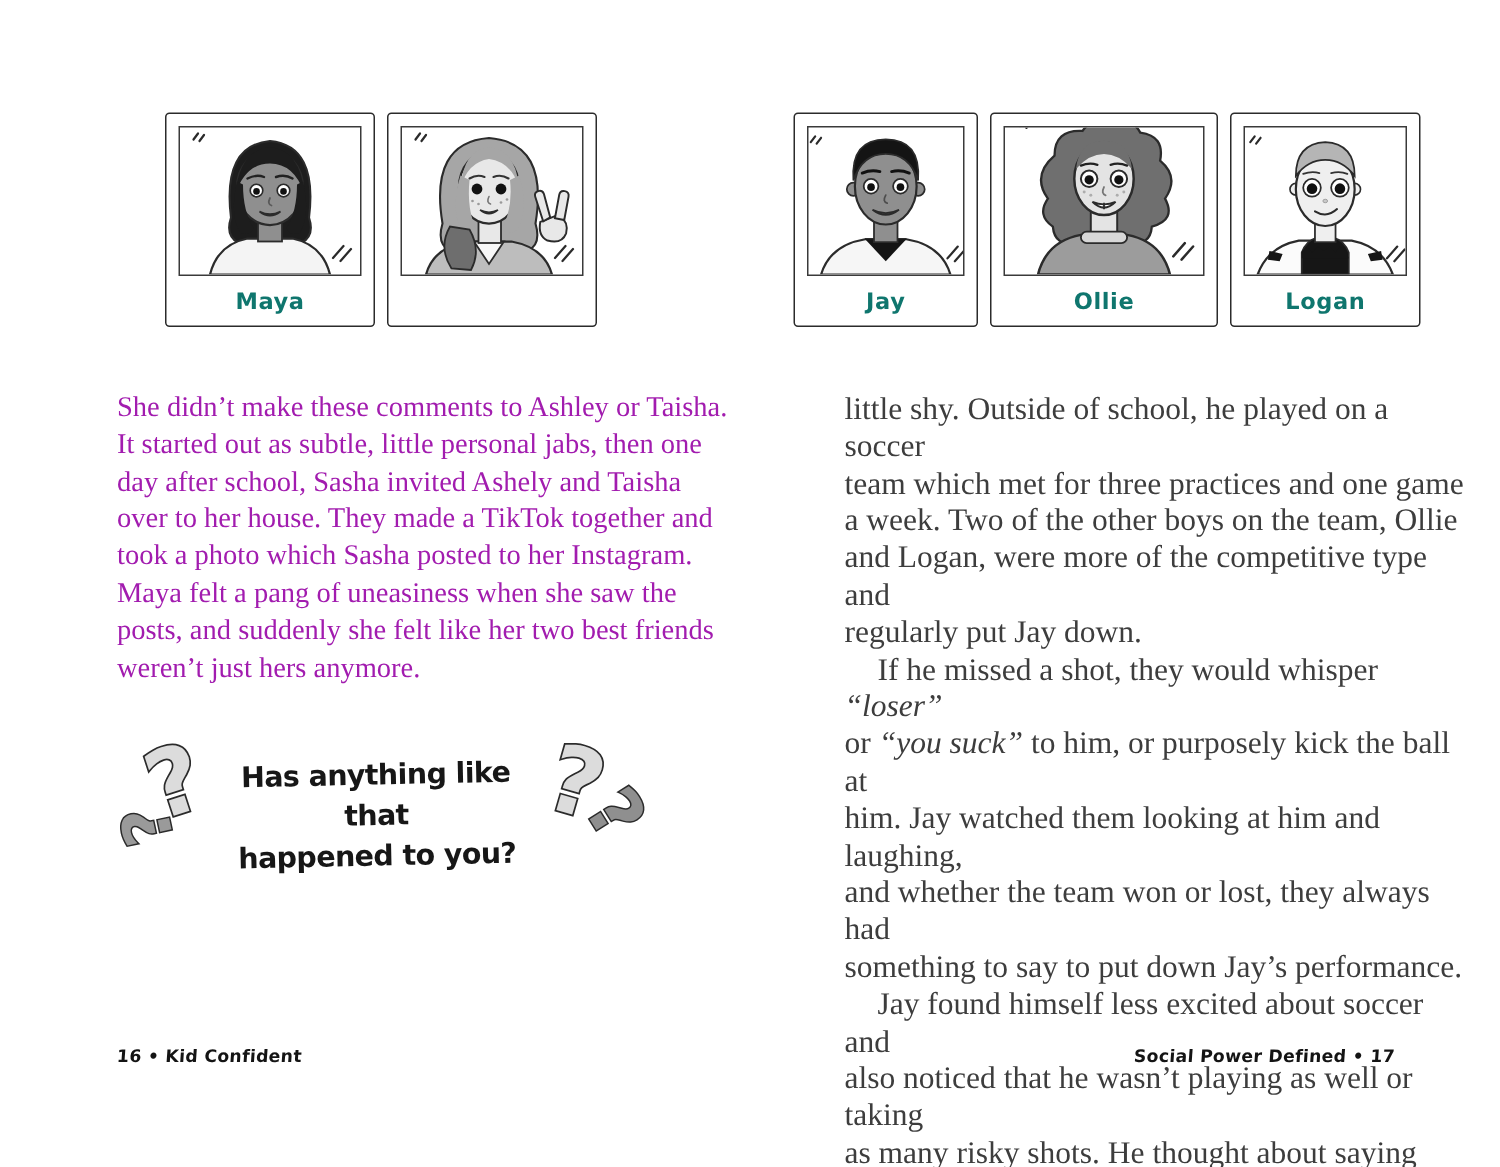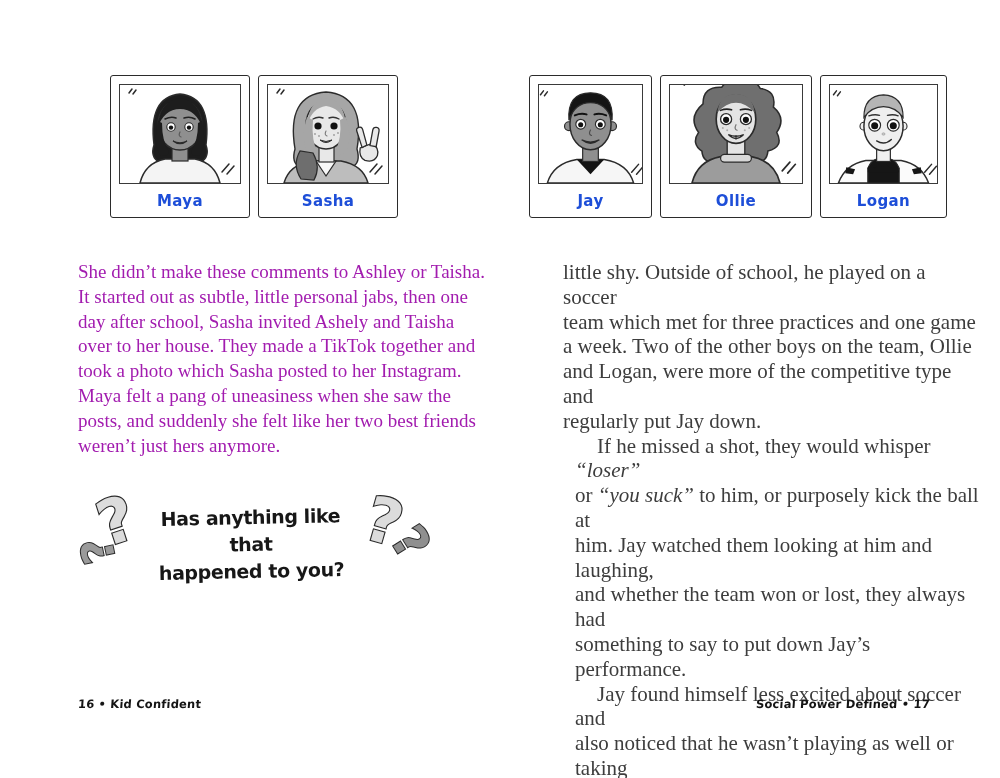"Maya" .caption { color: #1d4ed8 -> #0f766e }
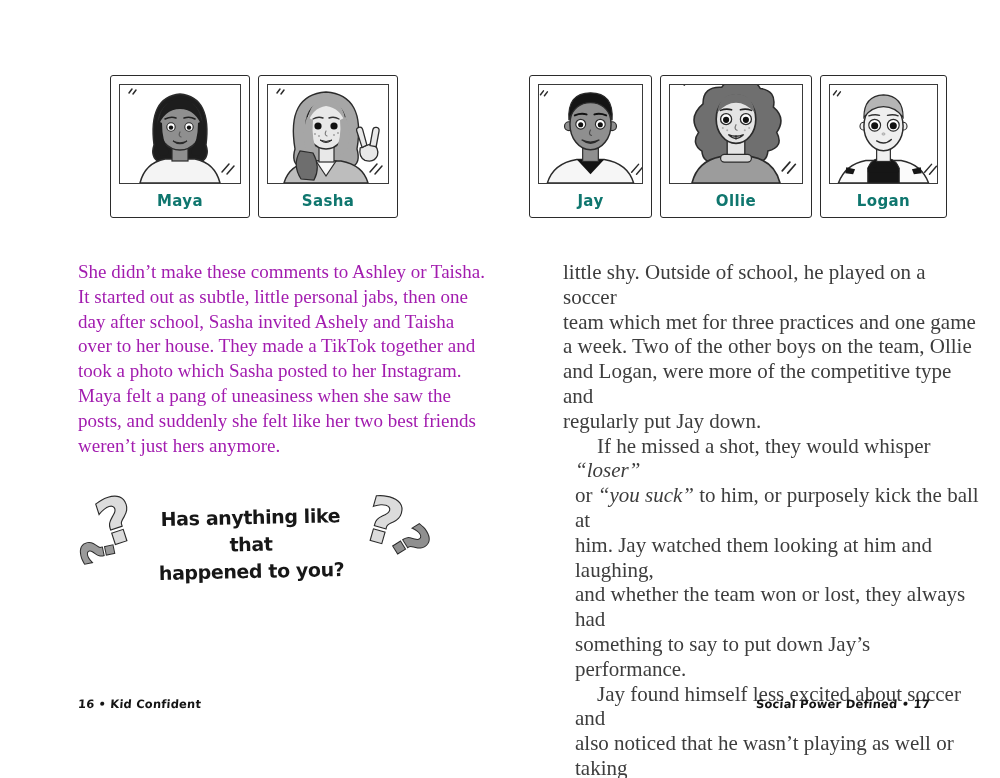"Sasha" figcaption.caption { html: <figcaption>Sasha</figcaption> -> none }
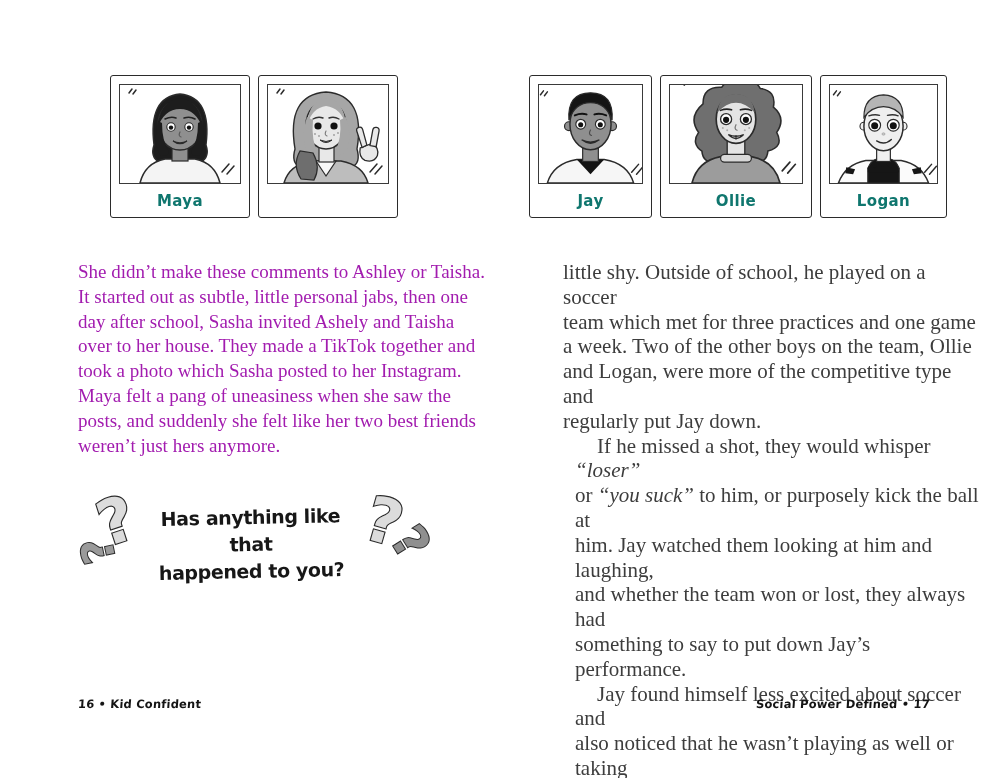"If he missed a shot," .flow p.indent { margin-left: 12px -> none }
***
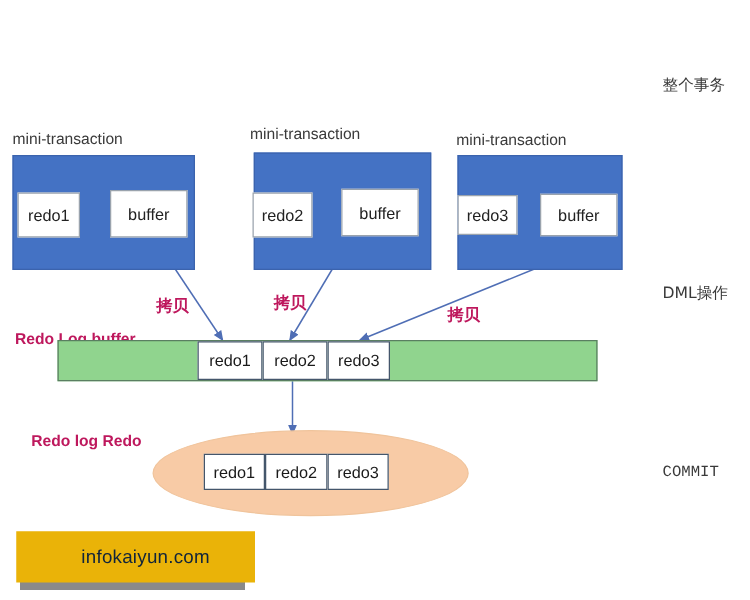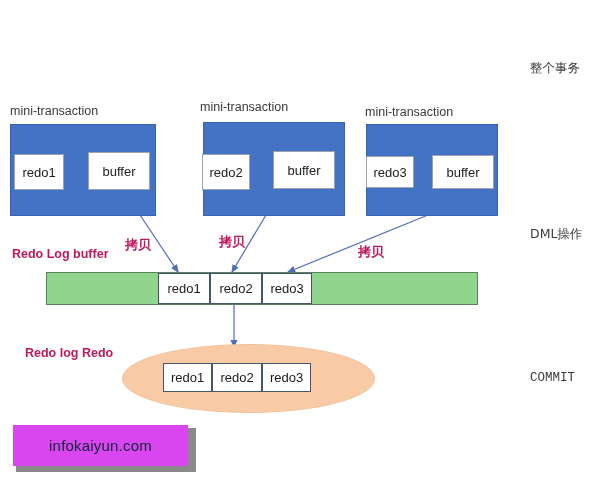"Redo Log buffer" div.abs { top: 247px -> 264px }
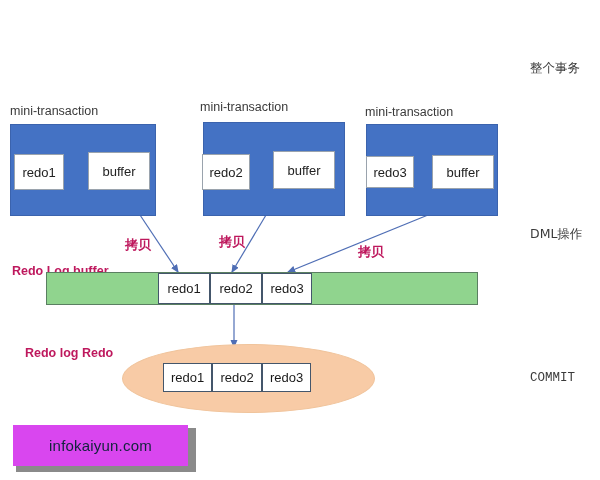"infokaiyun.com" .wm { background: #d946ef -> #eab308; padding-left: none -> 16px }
***
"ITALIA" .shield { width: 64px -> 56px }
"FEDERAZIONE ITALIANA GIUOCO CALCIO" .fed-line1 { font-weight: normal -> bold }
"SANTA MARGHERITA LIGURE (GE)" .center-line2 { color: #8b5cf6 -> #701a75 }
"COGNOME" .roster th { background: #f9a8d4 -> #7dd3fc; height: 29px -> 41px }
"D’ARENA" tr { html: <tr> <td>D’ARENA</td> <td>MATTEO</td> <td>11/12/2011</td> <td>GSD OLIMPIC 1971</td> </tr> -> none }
***
» Task goal
A clean copy is needed of the lines above from the one with "color: #1d4ed8 ->" up to and including the one with "he missed a". Please set it down exactly, with no pictures.

» The completed task
"Maya" .caption { color: #1d4ed8 -> #0f766e }
"Sasha" figcaption.caption { html: <figcaption>Sasha</figcaption> -> none }
"If he missed a shot," .flow p.indent { margin-left: 12px -> none }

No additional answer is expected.